Sun 24 Nov, 2019 08:56 am
Late September while interstate I was diagnosed with a spontaneous fully collapsed left lung with severe shift. A test tube was inserted and over several days air was extracted allowing the lung to inflate to 3/4 of its original size. Experienced localized pain a week later in the middle directly under breast. An xray was taken and a small amount of fluid was found in that area. They did not know what it was and just said it was an infection. I was given anti biotics for two weeks. The pain went away shortly after taken the medication. Two weeks later I returned to the hospital for a review. The only issue noted by the doctors after having an xray was that the lung was still not fully expanded (only 3/4) and that the air left in the lung which was supposed to have been processed into the body had not done so. There was no note at that time of any other air being present in the lung cavity. A few weeks later I returned home to Melbourne and visited my gp as I was still feeling breathless and generally unwell/fatigued. My gp gave me a referral to the emergency department . Xrays from the ED showed a large hydrothorax. The doctors say I need surgery to remove it. They have told me that my lung never collapsed, even though they had a disc with all the xrays taken at the other hospital and that it was the hydrothorax that caused my symptoms initially. They did not have the images of the xrays taken interstate at that time. I only have a letter from them that they wrote before they got ahold of the xray images from the interstate hospital. have been sent home. I'm really confused because I do not understand how a hydrothorax could have been present at the time of the first operation as my symptoms improved and the hydrothorax was not noted at all in the first xrays. It was also not found when I returned for a review after the first operation. Any help would be much appreciated.
The preliminary report says -
Reason for exam - 59f large hydrothorax, recent spontaneous pneumothorax (managed Tasmania), ?ruptured pneumoatocele (request per cardiothoracix)
Technique - CT chest no prior imaging available
Findings - Large round cystic mass occupying majority of the left upper lobe, demonstrates thin walls and an internal air-fluid llevel (fuid density approx HU 10). There is adjacent atelectasis and compression of the left upper lobe, with mild mediastinal shift to the right. no convincing pneumothorax or evidence of rupture is identified.

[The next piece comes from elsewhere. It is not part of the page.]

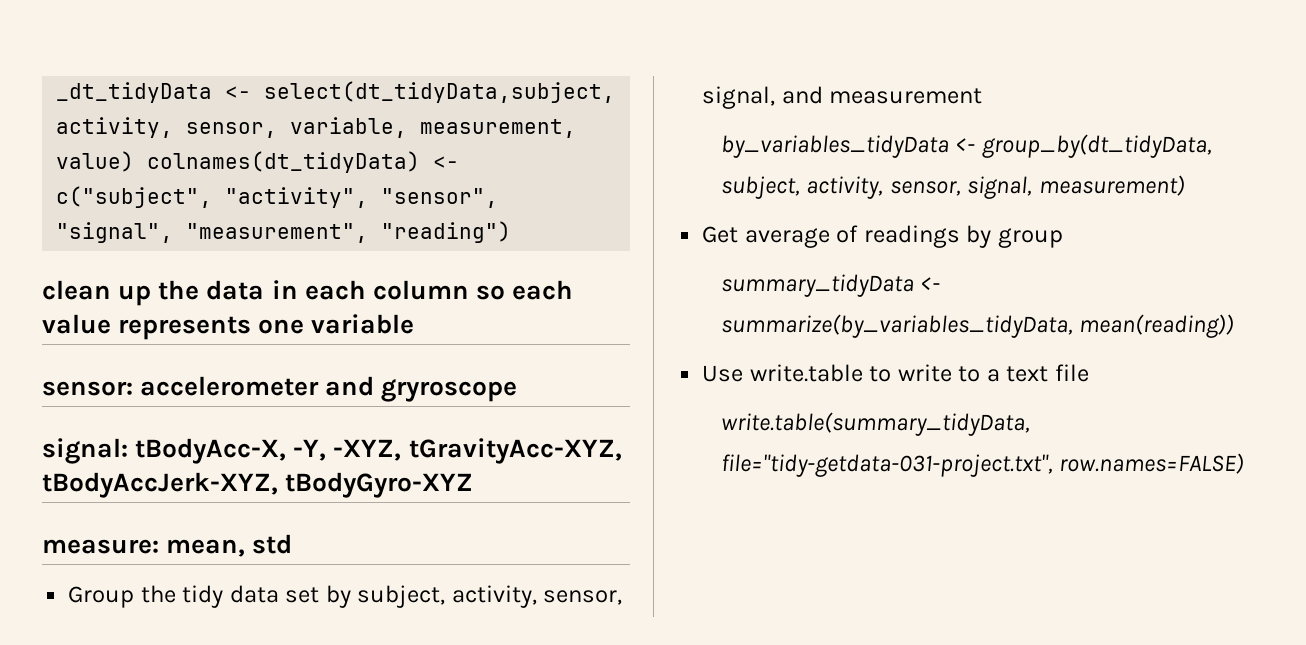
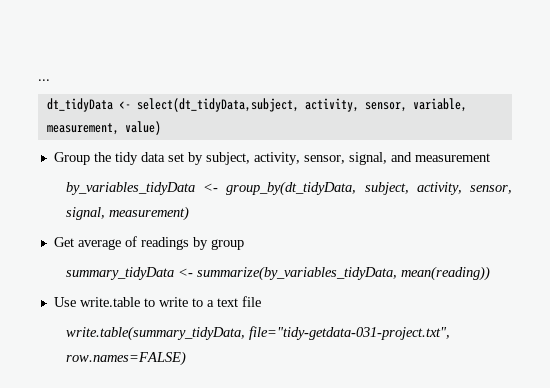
[56,82,213,103] _dt_tidyData -> [38,79,50,81] [46,98,113,112] ... // dt_tidyData
[147,151,460,173] [56,186,499,208] [56,221,512,243] [42,280,574,306] [42,314,415,340] [42,376,518,402] [42,438,622,464] [42,472,474,498] [42,534,293,557] colnames(dt_tidyData) <- c("subject", "activity", "sensor", "signal", "measurement", "reading") // clean up the data in each column so each value represents one variable // sensor: accelerometer and gryroscope // signal: tBodyAcc-X, -Y, -XYZ, tGravityAcc-XYZ, tBodyAccJerk-XYZ, tBodyGyro-XYZ // measure: mean, std -> (161, 128) none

Normal appearence of background lung parenchyma. No medastinal or axillary lymphadenopathy. Normal appearence and enhancement of the mediastinal vasculature.
Partially imaged upper abdominal viscera appear normal. No osseous lessions.
Conclusion - Large round cystic mass in the left upper lobe is favoured to represent a pneumatocele - it contains fluid and exerts mild mass effect on the adjacent structures. No evidence of rupture or pneumothorax.